-- SUPPLIED RECORDS follows --
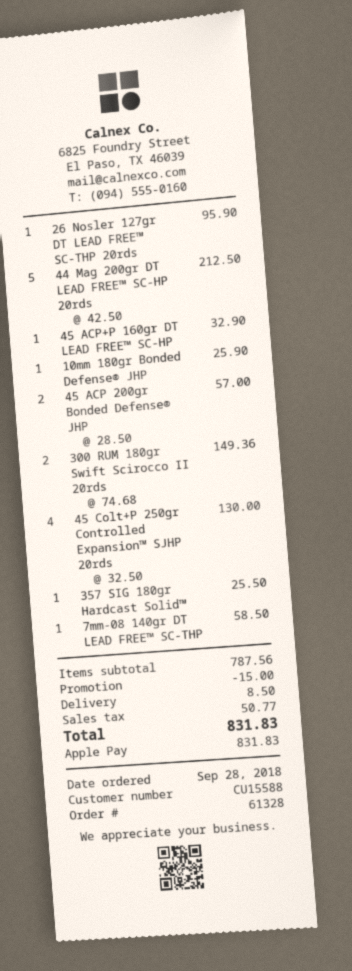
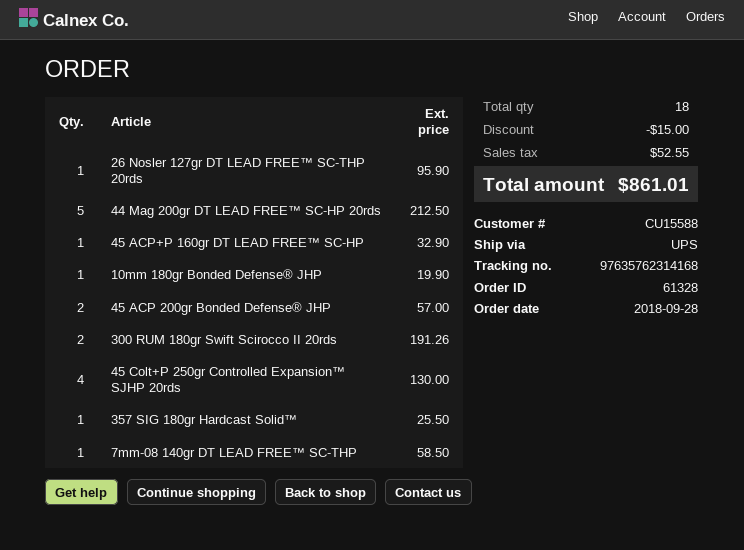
10mm 180gr Bonded Defense® JHP: 1 for 25.90 -> 1 for 19.90
300 RUM 180gr Swift Scirocco II 20rds: 2 for 149.36 -> 2 for 191.26
shipping: 8.50 -> none
tax: 50.77 -> 52.55
total: 831.83 -> 861.01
-- SUPPLIED RECORDS concluded --
# WHAT NEEDS TO BE DONE
Reproduce exactly the lines from the one containing "300 RUM 180gr" through the last line of the records, both included, and nothing else.

# RESPONSE AREA
300 RUM 180gr Swift Scirocco II 20rds: 2 for 149.36 -> 2 for 191.26
shipping: 8.50 -> none
tax: 50.77 -> 52.55
total: 831.83 -> 861.01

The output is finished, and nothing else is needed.